The socializing hit a climax at tonight’s viewing at the Pacific Northwest College of Art. It was the public’s chance to see our work. In a big hall we each had half a banquet table to lay out our photos, while hundreds of people crowded around to see. During the first shift I was able to get a good sample of the work being shown this week.
There’s a lot of inkjet prints now, and there is some very good black and white output, though silver prints still outnumber inkjet. Digital doesn’t look like a weak copy of a photograph like it did a few years ago. I thought inkjet would have swamped the color work by now, but an impressive number of people are still making color C prints. There are still the stalwart alternative processes—platinum and palladium, but sometimes done with an edge—one remarkable body of work was of female nudes on transluscent paper soaked in beeswax. Clumps of human hair were adhered to the back, giving it the illusion of bruises on the body. It was both conceptual and sensual, a combination I rarely see. Another woman had some astoundingly accomplished photo-gravures.

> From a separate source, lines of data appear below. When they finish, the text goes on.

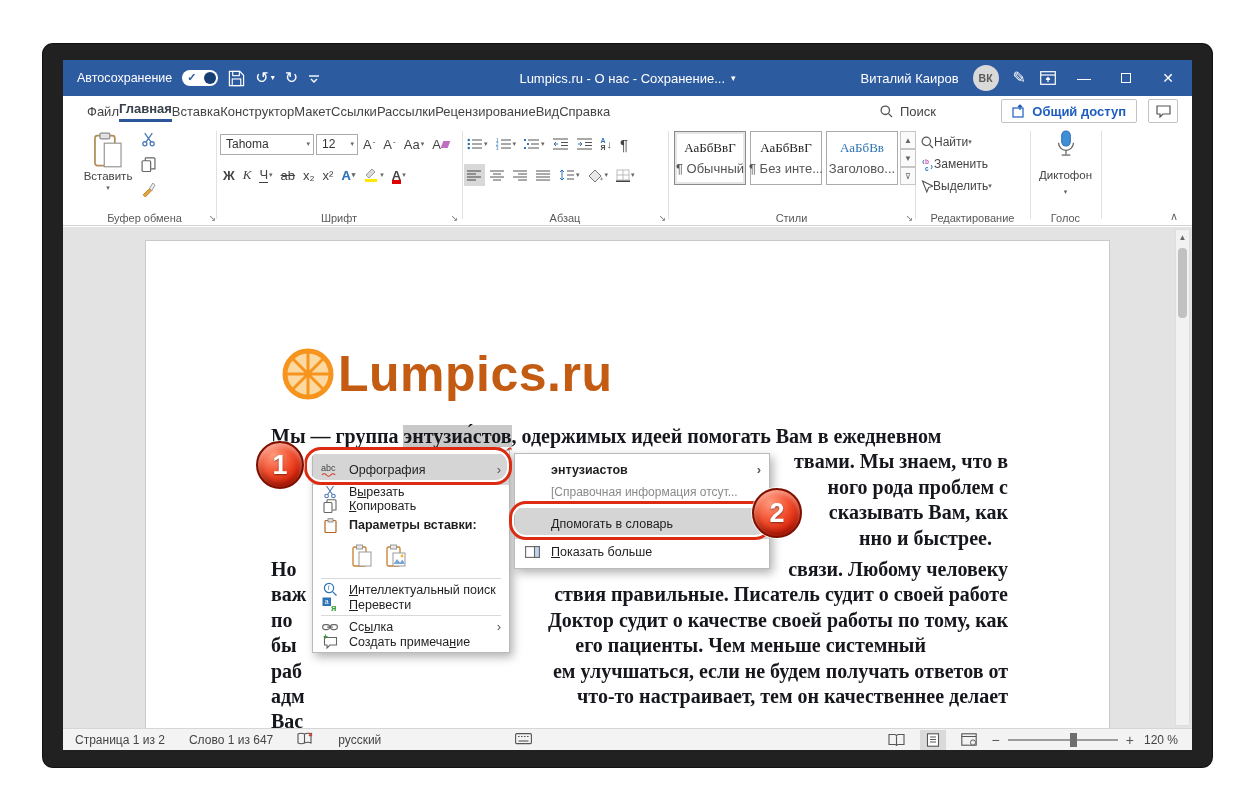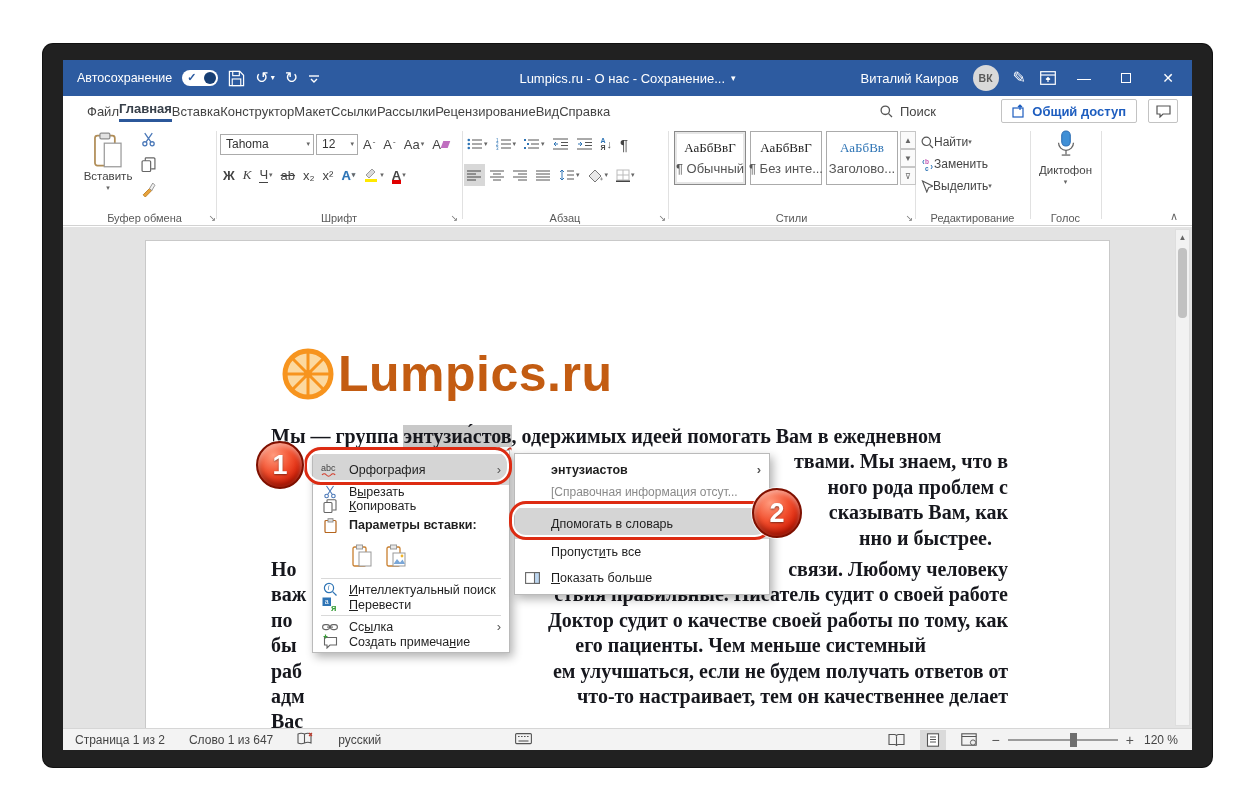"Диктофон" div { gap: 2px -> 7px }
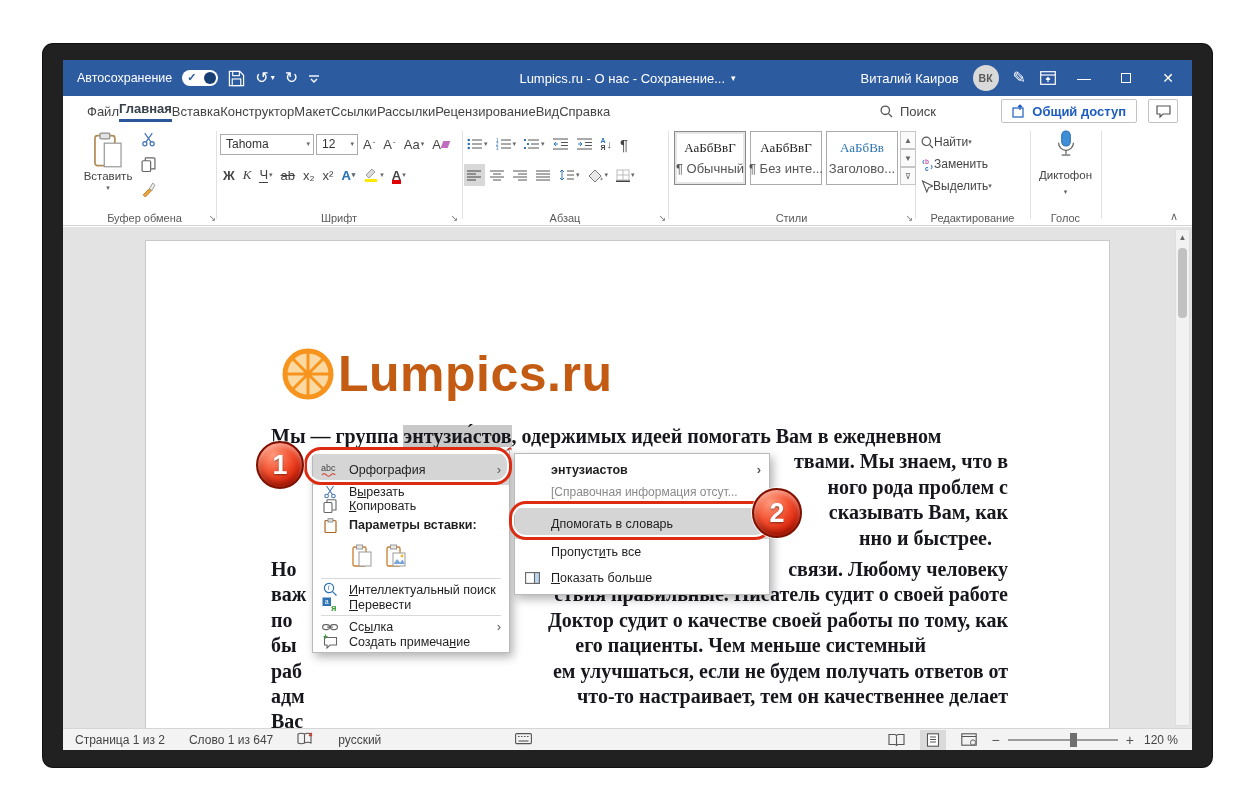"Пропустить все" div.mi { html: <div> <span></span> <span><span>Пропуст</span><span>и</span><span>ть все</span></span> </div> -> none }
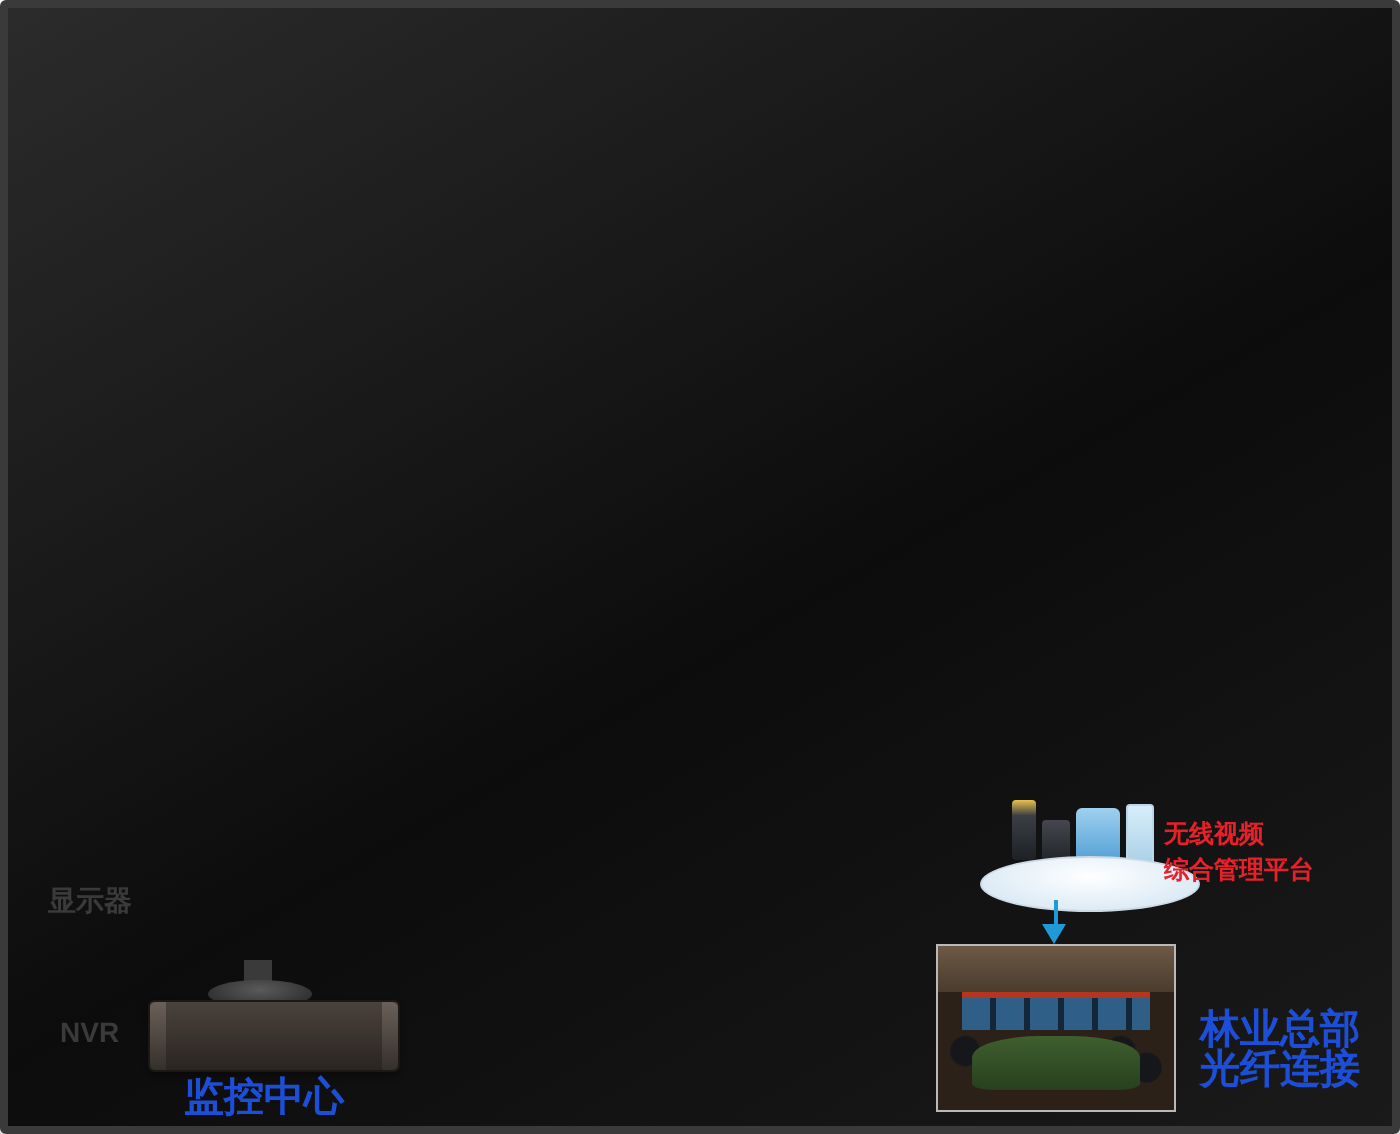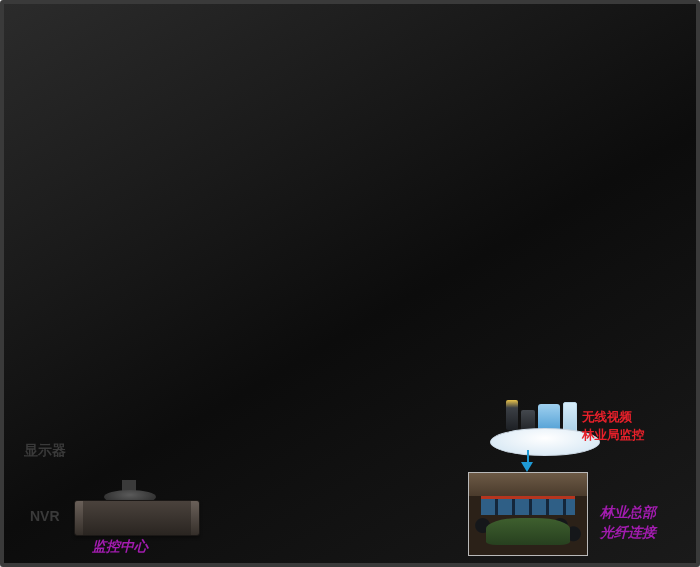"林业局监控" div.t { text: 林业局监控 -> 综合管理平台 }
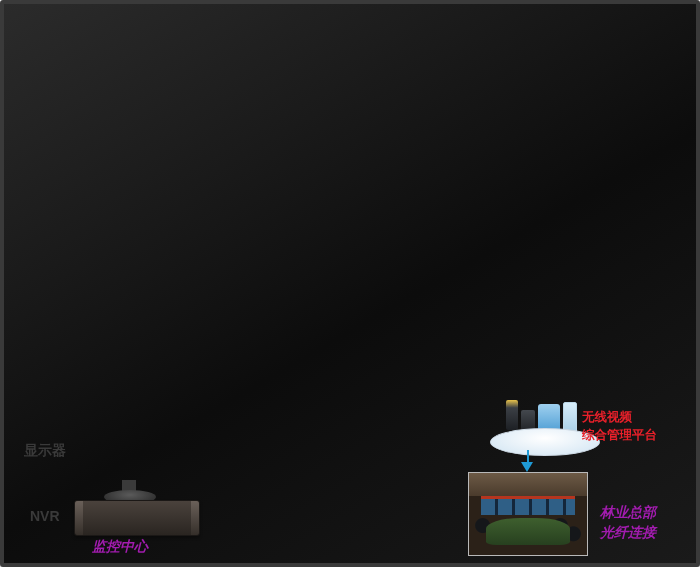"林业总部" .lbl-red { color: #a21caf -> #1d4ed8; font-size: 14px -> 20px; font-style: italic -> none }
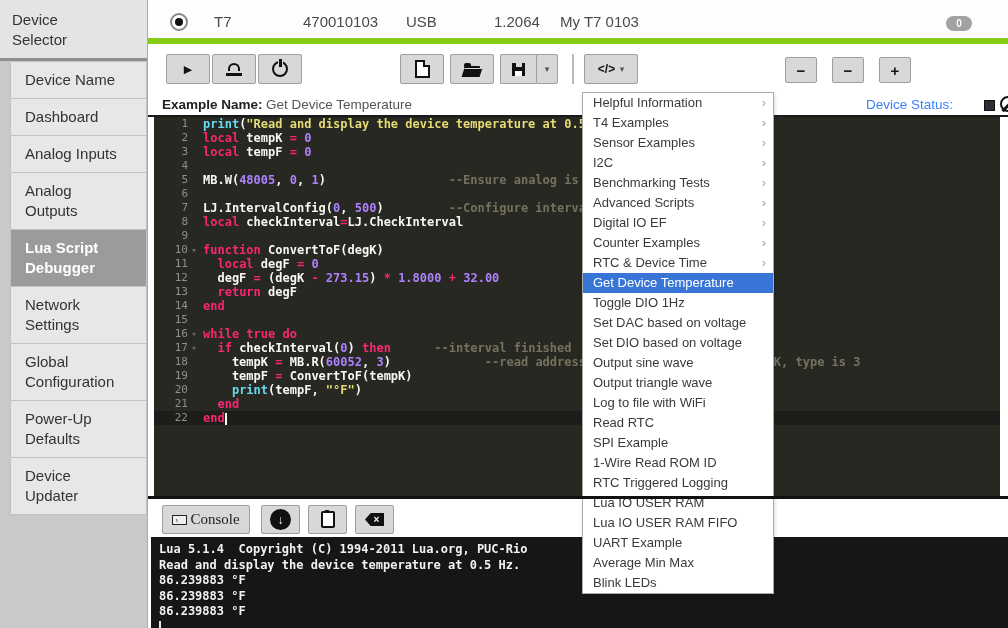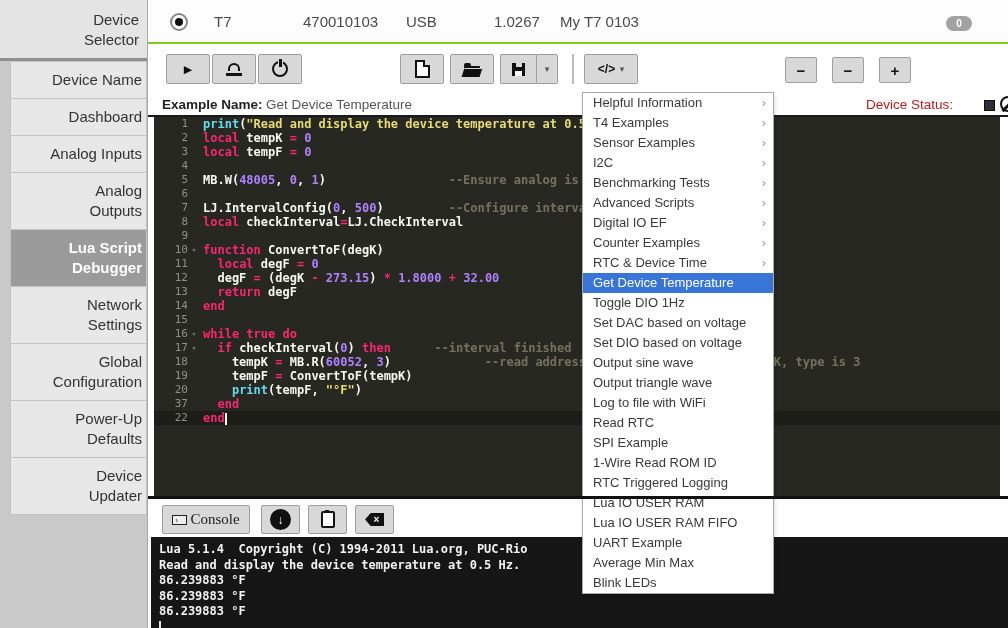"Device" #sidebar { text-align: right -> none }
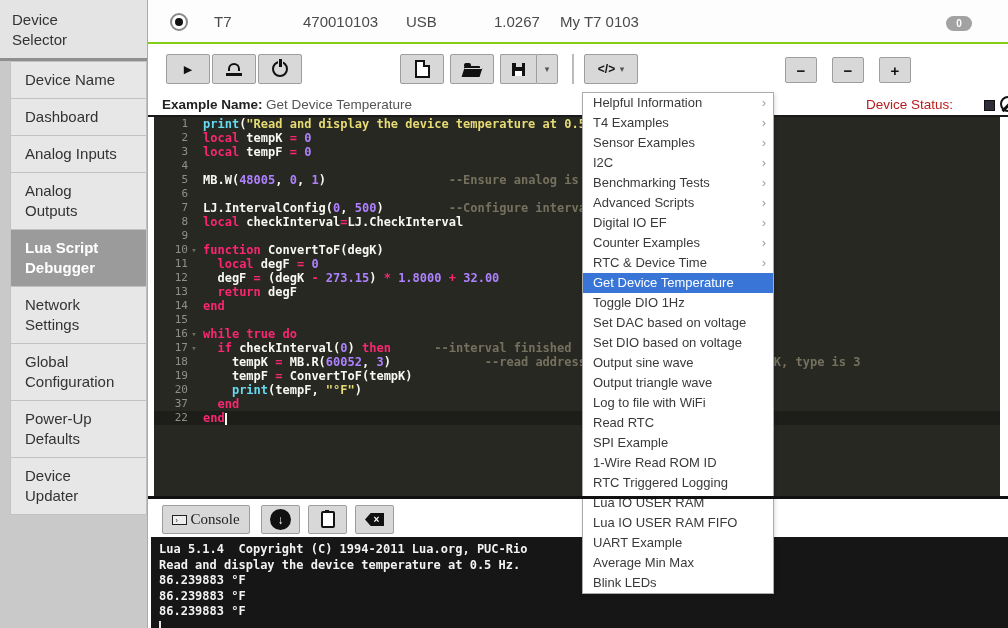"T7" #topbar { border-bottom: 2px solid #84cc16 -> 6px solid #84cc16 }
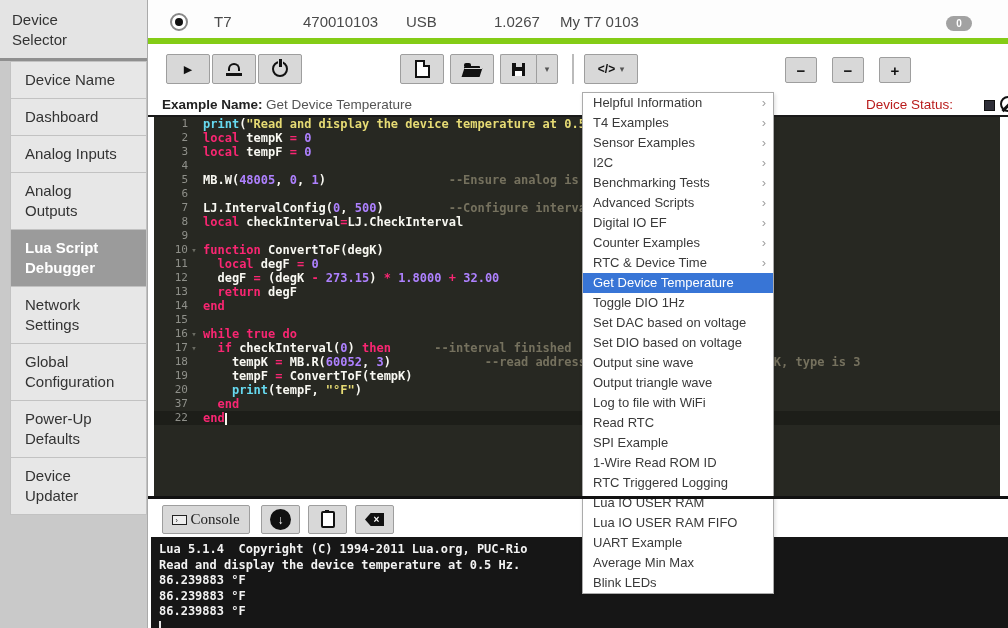"1.0267" div.tb-item { text: 1.0267 -> 1.2064 }
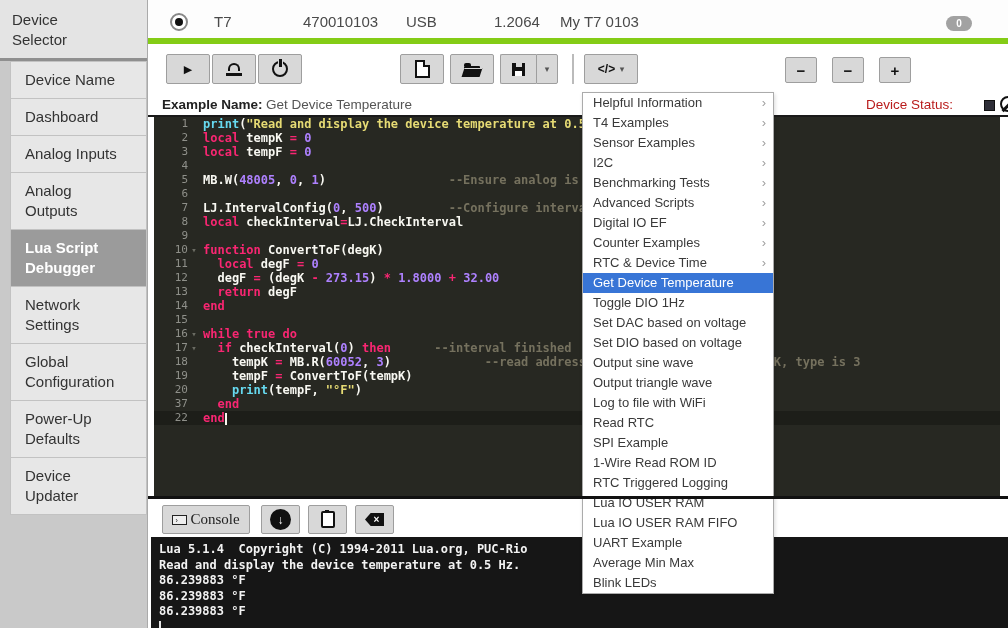"Device Status:" #device-status { color: #b91c1c -> #3b82f6 }
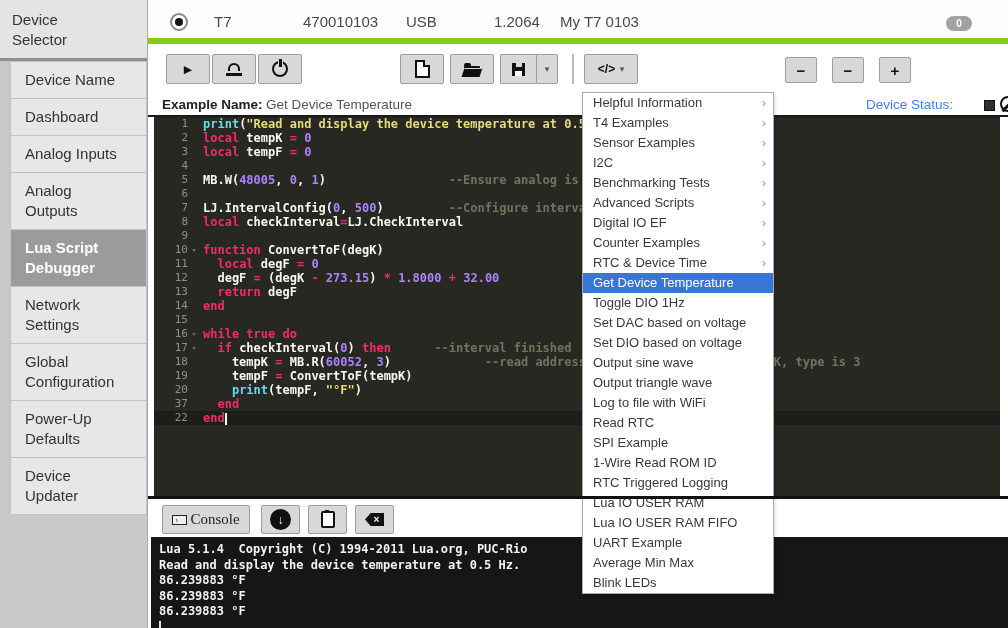"37" span.gut { text: 37 -> 21 }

But earlier today I saw work by Joseph Glasgow that stunned and rattled me, because it represented a watershed that I thought was still a few years out. I was pondering the ratio of silver to inkjet prints in the room, and had this set tagged for certain as well printed silver. I was wrong. I still don’t believe it. I took off my glasses and closely examined the mid-level shadows, where digital often falls apart. It looked like silver. The highlights were a bit compressed, with not the separation I am used to, but that could be the film-developer combination (the image originated as film). These prints completely fooled me.
These were not quad-tone inkjets. They were from the standard inkset on an Epson 2200. The secret (besides a lot of skill and technical accomplishment—you don’t get prints this good by pushing a button) is a RIP software, in this case one called QTR. And a coating, which I think is what fooled my eye—the paper appeared as a glossy fiber print dried on a screen.
We’re there. My darkroom could be replaced now.